The Space Between

In a city where the sea whispered secrets to stones and local trains hummed like restless dreams, lived two strangers—bound not by fate, but by a series of delicate, echoing coincidences.

Nikhil woke every morning at exactly 6:47 a.m.—not because his phone buzzed, but because a koel sang outside his window with stubborn punctuality. Across the city, Aditi stirred at the same time. Her alarm had long since stopped working, but a sliver of light always cut through her curtains just right, as though the sun remembered her better than she remembered herself.

They brushed their teeth to the same vintage Bollywood station. Nikhil liked the gravelly melancholy of old songs—how they felt like letters unsent. Aditi didn’t know all the words, but she hummed as if the music had been left in her veins by someone who once loved her in silence.

Nikhil worked in a second-hand bookshop near Matunga, a sleepy little place hidden between a tea stall and a forgotten tailoring shop. Aditi walked past it every morning on her way to a flower stall in Dadar, where she crafted arrangements like small, fragrant stories—gajras, mogra, lilies wrapped in whispers. She never looked inside, never knowing that behind the dusty glass, Nikhil was organizing novels by feeling, not alphabet, and glancing at the door whenever the bells twinkled.

They both loved the rain, but for different reasons.

Nikhil loved how it made the city blur at the edges, how even traffic lights seemed softer, more forgiving. Aditi loved how the rain made strangers share rickshaws and lovers pause in doorways. Neither knew that, on those grey Mumbai afternoons, they sometimes stood across from each other at the same zebra crossing, both holding umbrellas—his a plain navy blue, hers with tiny golden birds painted by hand.

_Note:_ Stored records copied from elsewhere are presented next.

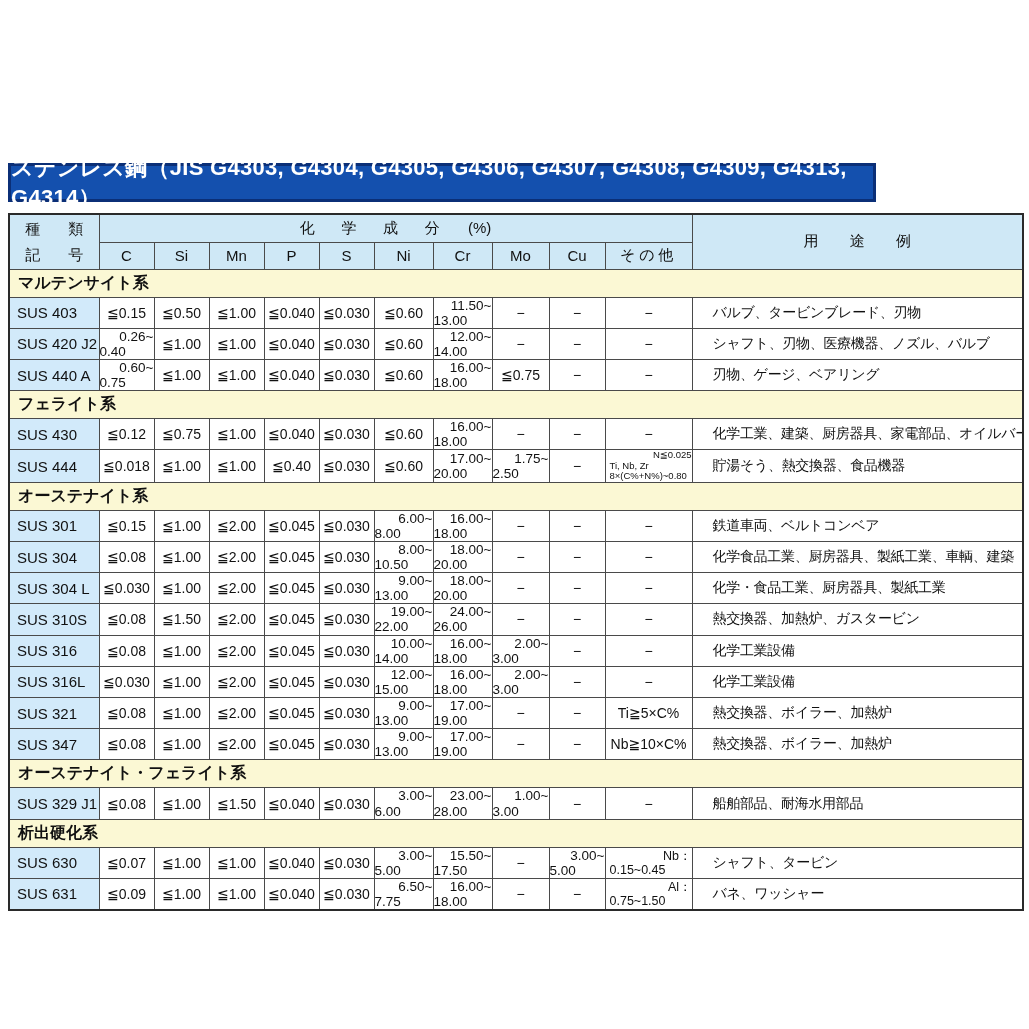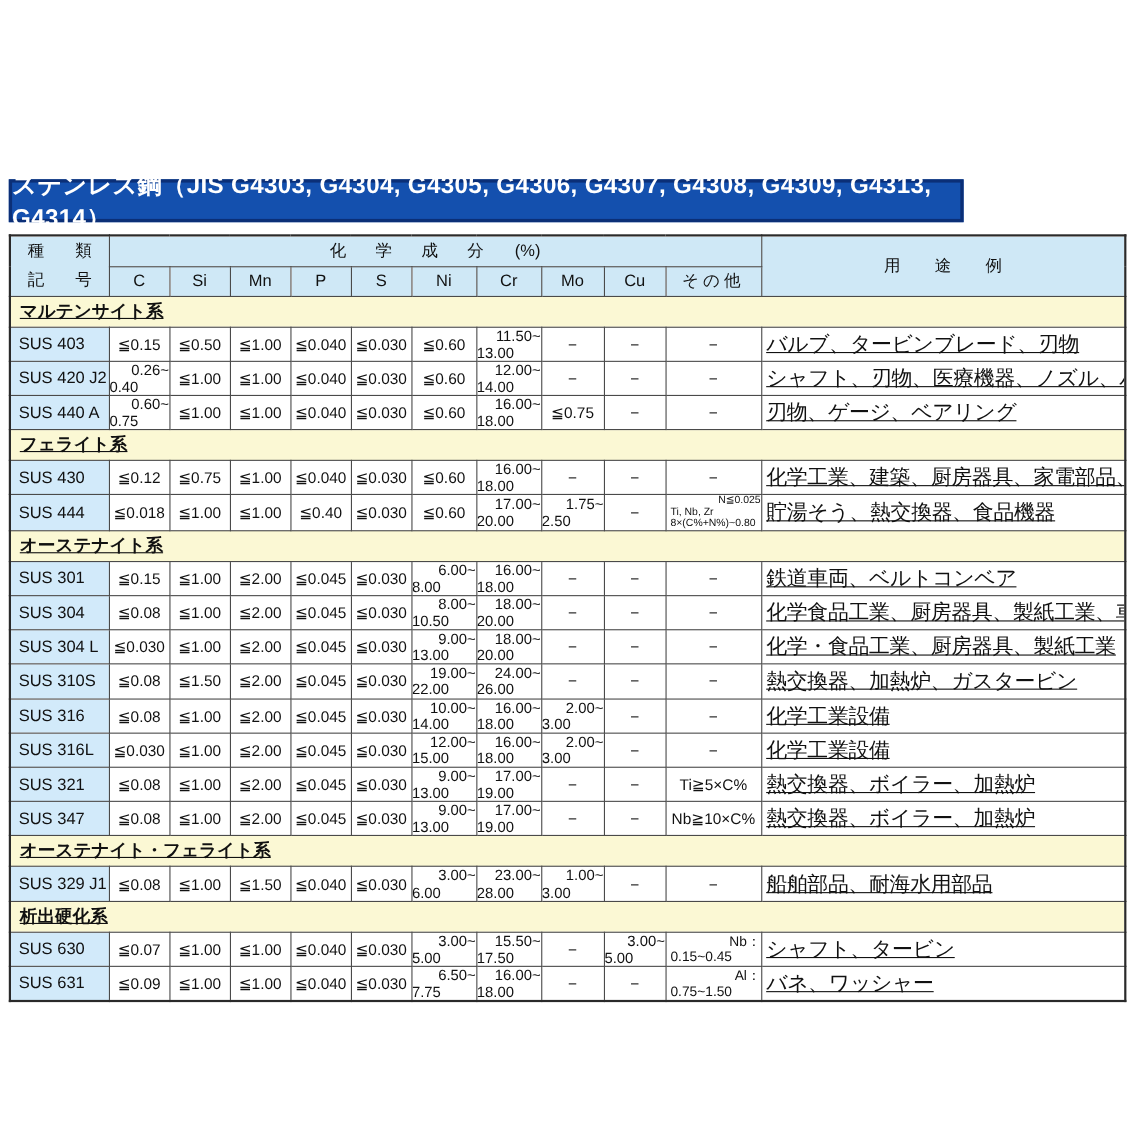--- a/index.html
+++ b/index.html
@@ -31,37 +31,37 @@
     padding:0; vertical-align:middle; overflow:hidden;
   }
   thead th { background:var(--header-blue,#cfe8f6); font-weight:normal; font-size:15px; text-align:center; }
   tr.h1 { height:28px; } tr.h2 { height:27px; }
   .th-type .tline { display:block; line-height:26px; word-spacing:1.6em; }
   .spread-chem { word-spacing:1.5em; }
   .chem-unit { margin-left:1.6em; }
   .spread-usage { word-spacing:1.8em; }
   tr.h2 th:nth-child(10) { letter-spacing:0.25em; }
 
-  tr.section-row { height:28px;text-decoration:underline; }
+  tr.section-row { height:28px; }
   tr.section-row td {
     background:var(--section-yellow,#fbf8d4);
     font-size:16px; font-weight:600; text-align:left; padding-left:8px;
   }
   tr.row { height:29px; }
   td.g {
     background:var(--grade-blue,#d2eafa);
     text-align:left; padding-left:7px; font-size:15px;
   }
   td.v { text-align:center; font-size:14px; }
   td.v .ln { display:block; line-height:1.12; font-size:13.5px; }
   td.v .ln:first-child { text-align:right; padding-left:3px; }
   td.v .ln + .ln { text-align:left; padding-right:4px; }
   td.other .ln, td.other .ln + .ln { text-align:left; padding-left:4px; padding-right:0; font-size:12.5px; }
   td.small-lines .ln, td.small-lines .ln + .ln { font-size:9.5px; line-height:1.1; }
-  td.u { text-align:left; padding-left:4px; font-size:19px; letter-spacing:-0.3px; white-space:nowrap;text-decoration:underline; }
+  td.u { text-align:left; padding-left:20px; font-size:14px; letter-spacing:-0.3px; white-space:nowrap; }
 </style>
 </head>
 <body>
 
 <div class="page">
 
   <div class="title-bar">
     <span class="title-text">ステンレス鋼（JIS G4303, G4304, G4305, G4306, G4307, G4308, G4309, G4313, G4314）</span>
   </div>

They both had a habit of writing to a nothing, a no one. .

Nikhil scribbled thoughts in the margins of unsold books—things like, “Somewhere, someone must be feeling this same quiet ache.” Aditi wrote on scraps of flower wrapping—tucked inside bouquets as if someone, someday, might find them: “Do you ever feel like you’re just one turn away from meeting someone your heart already knows?”

They moved through the city like parallel verses in a poem, near but never touching. When Nikhil sipped cutting chai on the steps of a library in Fort, watching the sky darken, Aditi was sketching a flower in a quiet café in Bandra, pausing as if she’d forgotten what she was waiting for.

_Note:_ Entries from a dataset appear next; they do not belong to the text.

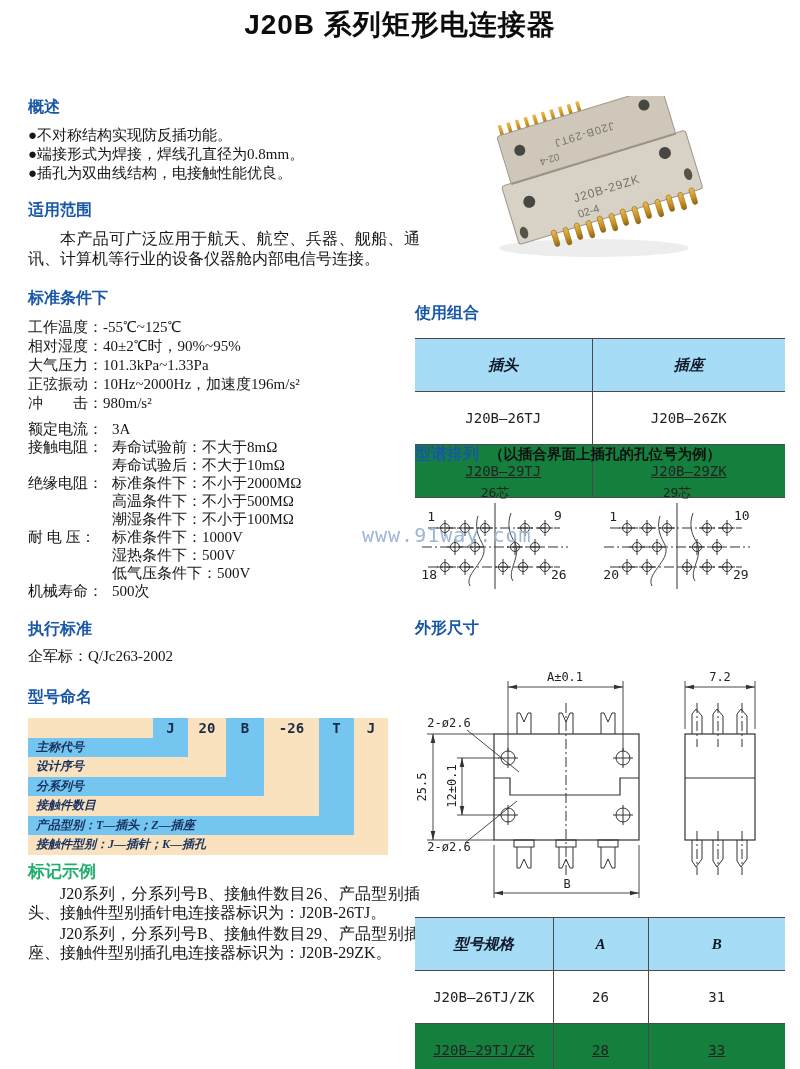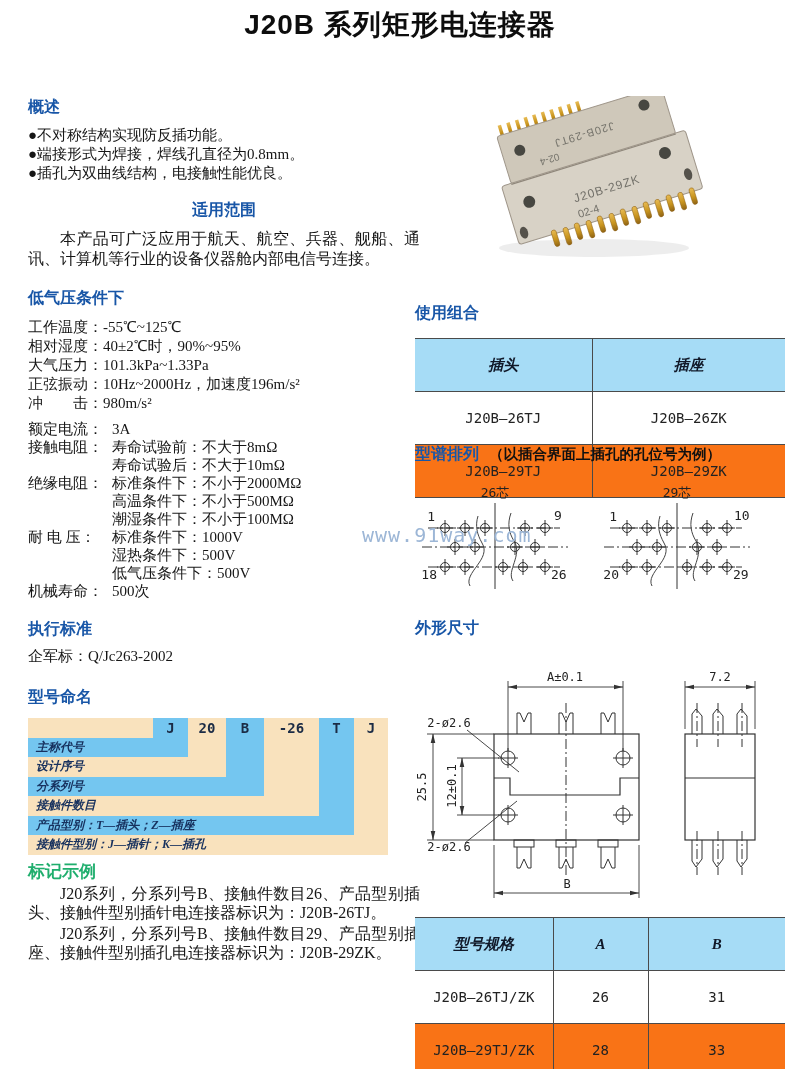--- a/index.html
+++ b/index.html
@@ -5,41 +5,41 @@
   html,body{margin:0;padding:0;background:#ffffff;}
   .page{position:relative;width:800px;height:1069px;background:#fff;overflow:hidden;
         font-family:"Liberation Serif",serif;color:#161616;}
   .title{position:absolute;top:6px;left:0;width:100%;text-align:center;margin:0;
          font-family:"Liberation Sans",sans-serif;font-weight:bold;font-size:28px;color:#0d0d0d;letter-spacing:1px;}
   .h-blue{font-family:"Liberation Sans",sans-serif;font-weight:bold;font-size:16px;line-height:26px;color:#1856a7;margin:0;}
   .h-green{font-family:"Liberation Sans",sans-serif;font-weight:bold;font-size:17px;line-height:21px;color:#1fae6d;margin:0;}
   .left-col{position:absolute;left:28px;top:94px;width:392px;}
   .bullets{margin-top:6px;font-size:15px;line-height:19px;}
   .para{margin:6px 0 0 0;font-size:16px;line-height:20px;text-align:justify;text-indent:2em;}
-  .mt14{margin-top:14px;text-align:center;} .mt16{margin-top:16px;} .mt18{margin-top:18px;}
+  .mt14{margin-top:14px;} .mt16{margin-top:16px;} .mt18{margin-top:18px;}
   .env{margin-top:7px;font-size:15px;line-height:19px;}
   .perf{margin-top:7px;font-size:15px;line-height:18px;}
   .perf-row{display:flex;}
   .perf-label{width:84px;flex:none;white-space:pre;}
   .std{margin-top:5px;font-size:15px;line-height:19px;}
   
   .naming{position:relative;width:360px;height:137px;background:#f9e2bd;margin-top:8px;}
   .nb{position:absolute;background:#74c6f0;}
   .ncode{position:absolute;top:0;height:20px;line-height:20px;text-align:center;
          font-family:"DejaVu Sans Mono",monospace;font-size:14px;font-weight:bold;color:#1b2b45;}
   .nlabel{position:absolute;left:8px;height:29px;line-height:19px;font-style:italic;font-weight:bold;
           font-size:12px;color:#17315e;white-space:nowrap;}
   .mark-para{margin:2px 0 0 0;font-size:16px;line-height:19px;text-align:justify;text-indent:2em;}
   
   .abs{position:absolute;}
   table{border-collapse:collapse;width:370px;table-layout:fixed;}
   td,th{border:1px solid #4a4a4a;height:28px;text-align:center;vertical-align:middle;padding:12px;}
   th{background:#a6dcf6;font-style:italic;font-weight:bold;font-size:15px;color:#101828;}
   td{font-family:"DejaVu Sans Mono",monospace;font-size:14px;color:#222;}
-  tr.tan td{background:#f97316;}
+  tr.tan td{background:#15803d;text-decoration:underline;}
   th:first-child,td:first-child{border-left:none;} th:last-child,td:last-child{border-right:none;}
   table{border-top:1.5px solid #3f3f3f;border-bottom:1.5px solid #3f3f3f;}
   .spec-note{font-size:14.5px;color:#101010;font-weight:bold;margin-left:6px;}
   .watermark{position:absolute;left:362px;top:523px;font-family:"DejaVu Sans Mono",monospace;
              font-size:20px;color:#9cb6d6;letter-spacing:1px;z-index:9;pointer-events:none;}
   .cad{font-family:"DejaVu Sans Mono",monospace;font-size:12px;fill:#222;}
   .cad13{font-family:"DejaVu Sans Mono",monospace;font-size:13px;fill:#222;}
   .cl{stroke:#333;stroke-width:1;stroke-dasharray:10 3 2 3;fill:none;}
   .sv{fill:none;stroke:#444;stroke-width:1;}
   .bodyln{fill:none;stroke:#333;stroke-width:1.2;}
@@ -58,21 +58,21 @@
     <h2 class="h-blue">概述</h2>
     <div class="bullets">
       <div>●不对称结构实现防反插功能。</div>
       <div>●端接形式为焊接，焊线孔直径为0.8mm。</div>
       <div>●插孔为双曲线结构，电接触性能优良。</div>
     </div>
 
     <h2 class="h-blue mt14">适用范围</h2>
     <p class="para">本产品可广泛应用于航天、航空、兵器、舰船、通讯、计算机等行业的设备仪器舱内部电信号连接。</p>
 
-    <h2 class="h-blue mt16">低气压条件下</h2>
+    <h2 class="h-blue mt16">标准条件下</h2>
     <div class="env">
       <div>工作温度：-55℃~125℃</div>
       <div>相对湿度：40±2℃时，90%~95%</div>
       <div>大气压力：101.3kPa~1.33Pa</div>
       <div>正弦振动：10Hz~2000Hz，加速度196m/s²</div>
       <div>冲　　击：980m/s²</div>
     </div>
 
     <div class="perf">
       <div class="perf-row">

On Sundays, they both went to Shivaji Park.

He with a book, she with a sketchpad. Once, a gust of wind carried her page down the path, fluttering to a halt near Nikhil’s foot. But he didn’t see. His gaze was fixed on a line of poetry that curled around his thoughts like smoke.

So many almosts.

Almost passing each other at the Kala Ghoda Art Festival, where Nikhil left minutes before Aditi arrived.

Almost reaching for the same samosa at an Irani café counter.

Almost brushing shoulders at Churchgate station during rush hour, where hearts beat louder than the trains.

They never met.

Not yet.

But in a city stitched together by noise and yearning, they felt each other. Like twin sitar strings vibrating in symphony, like reflections glimpsed in a window just as the train pulls away.

At night, they dreamed of the same bench near the sea, under the old banyan tree with its fairy lights tangled in the roots. And in those dreams, someone sat beside them. Someone whose silence felt like known.

They both woke with a name they’d never heard still lingering on their lips. A name that felt like a memory from a life unlived.

In a city of sixteen million, their stories were already whispering to each other in the spaces between raindrops and song lyrics. Woven in the same thread, just waiting for the right breeze.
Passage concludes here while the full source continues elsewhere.